I am the one who feels the pain, who feels the iciness of life washing over everything on a daily basis. It is incredibly painful yet it is invisible so those who i want to understand, can’t.. or won’t.

It makes me want to wish this was the end. That the current would just pick me up like a piece of driftwood and carry me over the edge, into the turbulent waters below.
Surely it can’t be any worse than what i am currently having constantly wash over me.

What a day!

It has been one big exhausting day for me today.
It wasn’t a very busy one… just a regular day… but my anxiety peaked more than it has in quite sometime.

Today’s hot weather and humidity didn’t help… neither did me hardly eating anything and not drinking much today but i just felt so bad that i felt i didn’t deserve to eat or drink.

It got so bad this evening that i couldn’t stop my hands from shaking… it wasn’t too noticeable, except when i was holding things… and at the time i was helping my little ones write their lists for who they want to give Christmas cards to… i just had to clench my hands and hope they didn’t notice as they didn’t deserve to be dragged into my problems.

Here i was thinking i was getting my life back together… getting into a bit of a routine again, starting to feel a little bit better about myself… then today it was like i got hit by a truck and now i feel i am ten steps behind where i was a few days ago.

This has not only affected me mentally, but also physically as i have been aching quite a bit lately. It is worst when i am idle… I don’t notice the pain when i am doing things.

I just hope that things ease up a bit over the next few days…
I thought this Christmas would be a hard one for me, but i didn’t expect things to start going wrong just yet…

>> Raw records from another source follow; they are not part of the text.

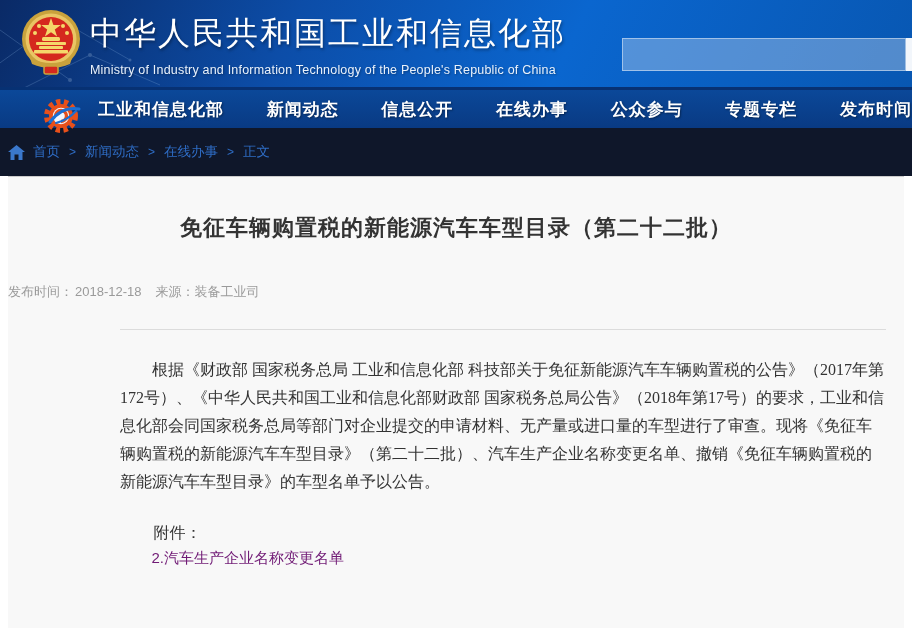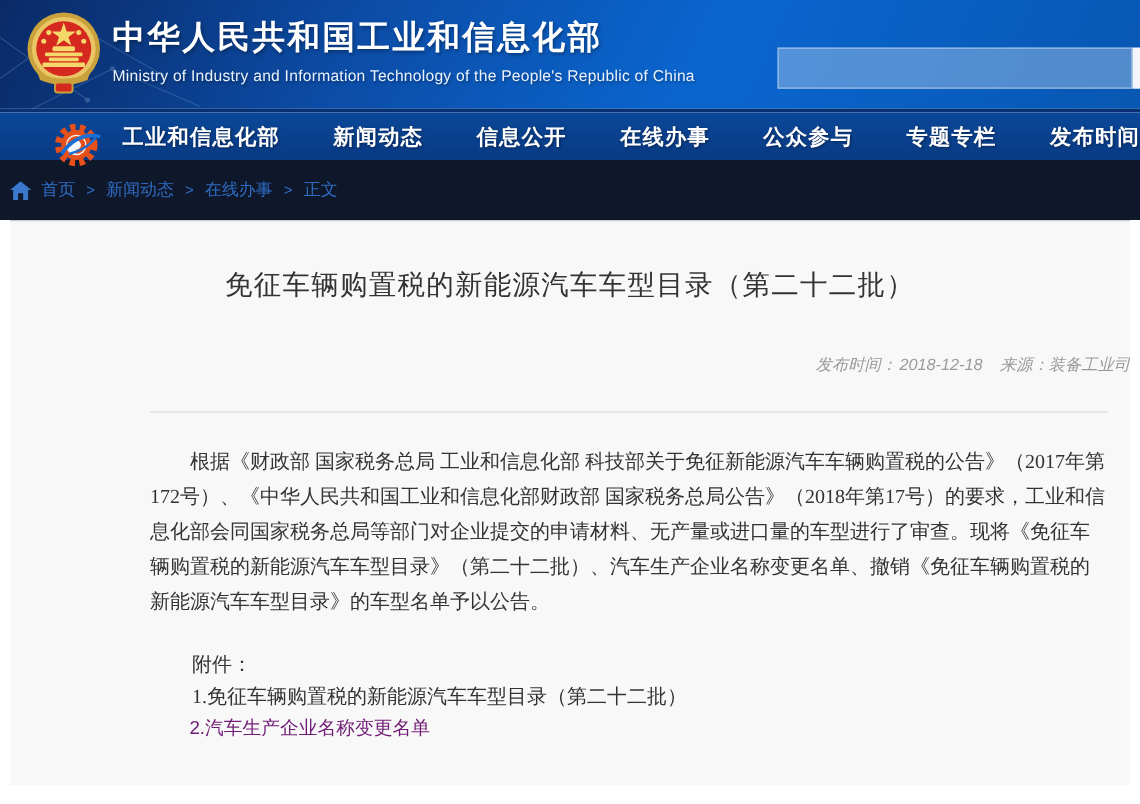--- a/index.html
+++ b/index.html
@@ -17,7 +17,7 @@
   .emblem { position: absolute; left: 20px; top: 6px; width: 62px; height: 72px; }
   .header-titles { position: absolute; left: 90px; top: 12px; color: #fff; }
   .header-title-cn {
-    font-size: 26px; font-weight: bold; letter-spacing: 2px; color: #ffffff;
+    font-size: 32px; font-weight: normal; letter-spacing: 2px; color: #ffffff;
     text-shadow: 1px 2px 3px rgba(0,0,0,.35);
   }
   .header-title-en {

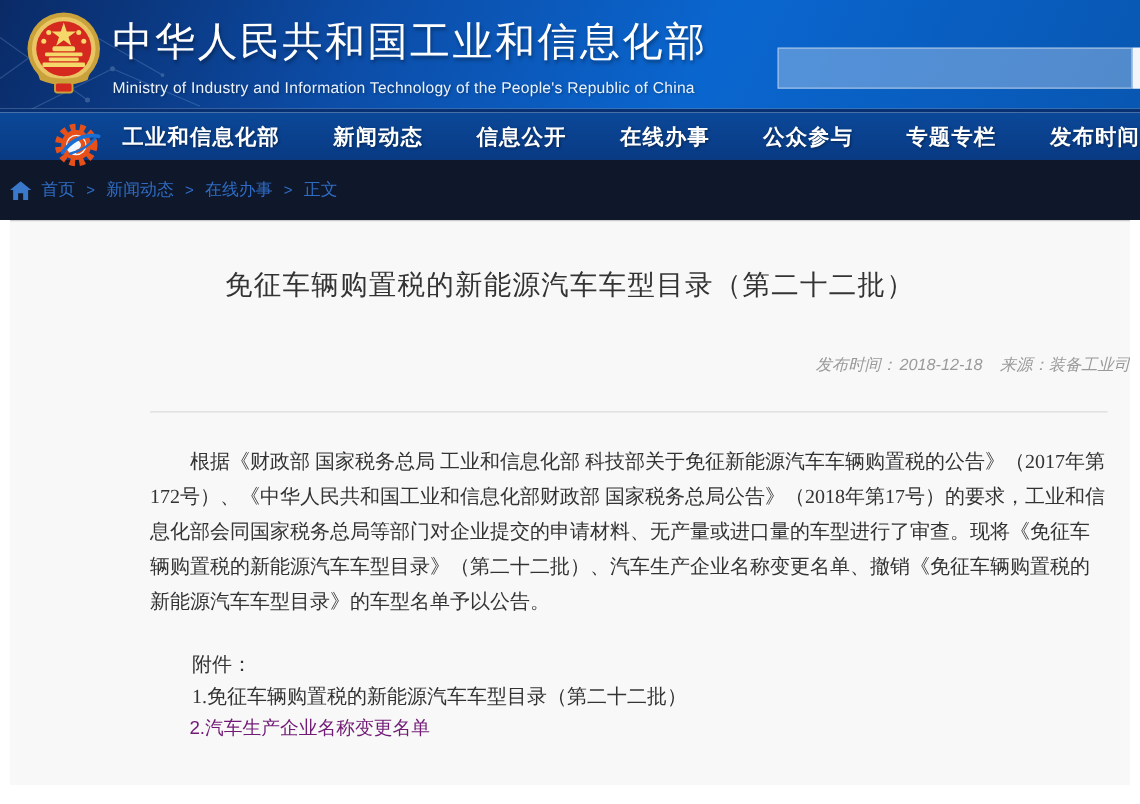--- a/index.html
+++ b/index.html
@@ -63,7 +63,7 @@
     border-top: 1px solid #cccccc; padding-top: 36px; overflow: hidden;
   }
   .article-title {
-    text-align: center; font-size: 22px; font-weight: normal; color: #333333;
+    text-align: center; font-size: 22px; font-weight: bold; color: #333333;
     letter-spacing: 1px;
   }
   .article-meta {

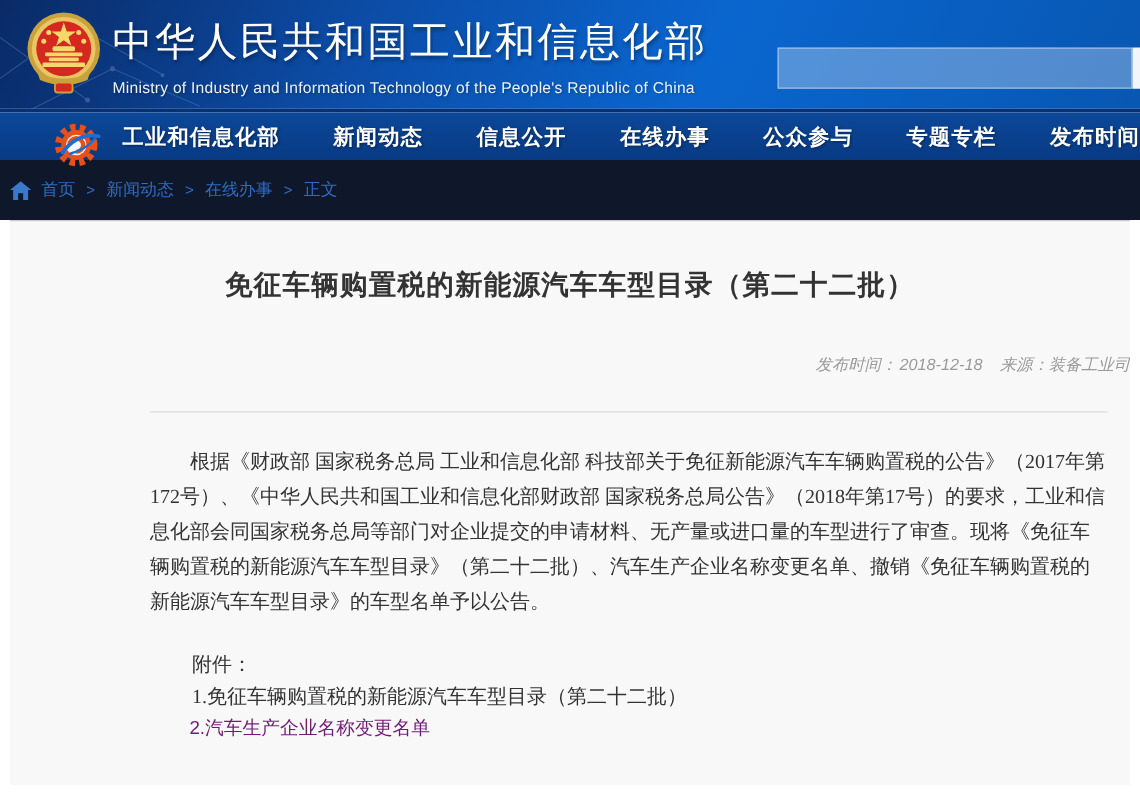--- a/index.html
+++ b/index.html
@@ -67,7 +67,7 @@
     letter-spacing: 1px;
   }
   .article-meta {
-    margin-top: 40px; text-align: right; font-size: 13px; color: #9a9a9a; font-style: italic;
+    margin-top: 40px; text-align: left; font-size: 13px; color: #9a9a9a;
   }
   .article-meta .meta-date { margin: 0 14px 0 2px; }
   .meta-divider {

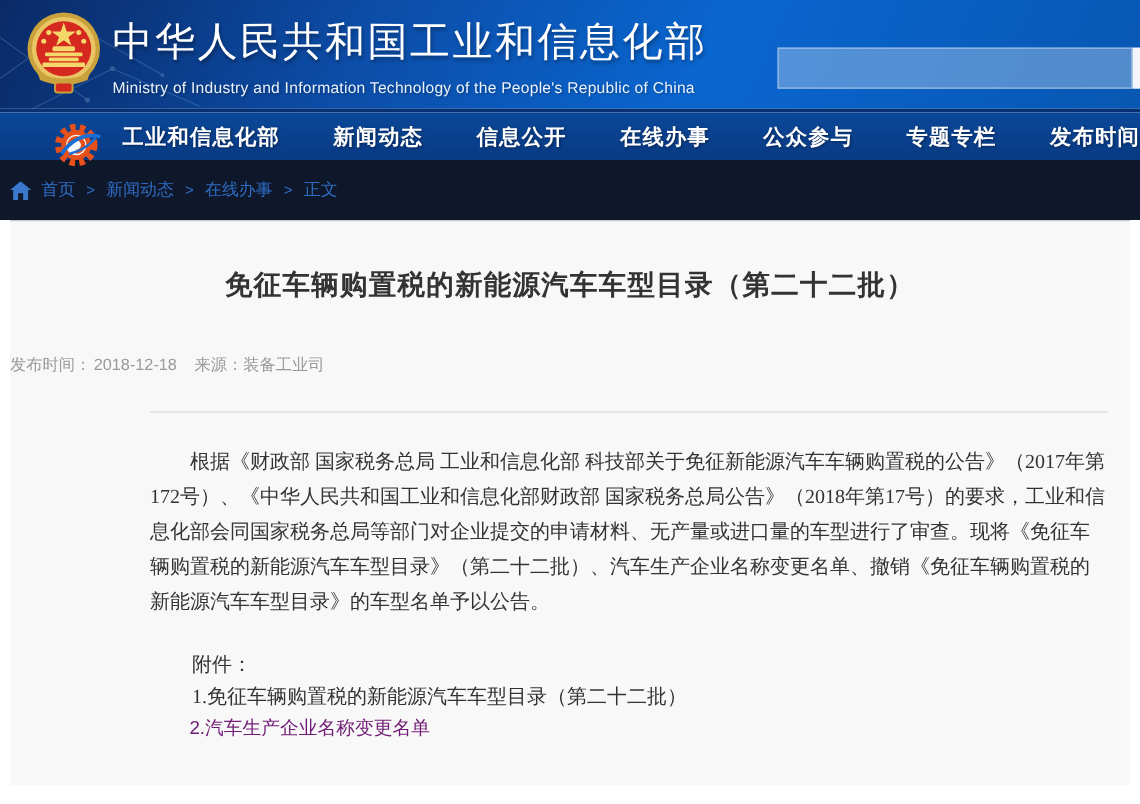--- a/index.html
+++ b/index.html
@@ -186,7 +186,6 @@
 
   <div class="attachments">
     <div class="attach-label">附件：</div>
-    <div class="attach-item-primary">1.免征车辆购置税的新能源汽车车型目录（第二十二批）</div>
     <div class="attach-item-secondary">2.汽车生产企业名称变更名单</div>
   </div>
 </div>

Now let’s open a can of worms…

I’m currently watching WWE Afterburn on TV, not because i want to, but because i’m simply too lazy to change the channel… I am busy on the computer anyway so it’s really just background noise at the moment.

I have never really understood wrestling. The way i see it, it’s just a form of choreographed dance/drama/hands-on physical performance. I see it as one big show which they put on for the viewers.

It’s not boxing, not by a long shot- to me, boxing seems like a blood thirsty sport (another can of worms right here but i won’t talk about this right now), wrestling on the other hand is far less dangerous and bloody. I have very rarely seen blood spilt during a wrestling TV show.

Are any of my followers fans of wrestling?
What are your views on this sport? Is it even called a sport? I honestly do not know.

I would be interested in hearing what you think of wrestling.
I am assuming most people have heard of and are aware of what wrestling is.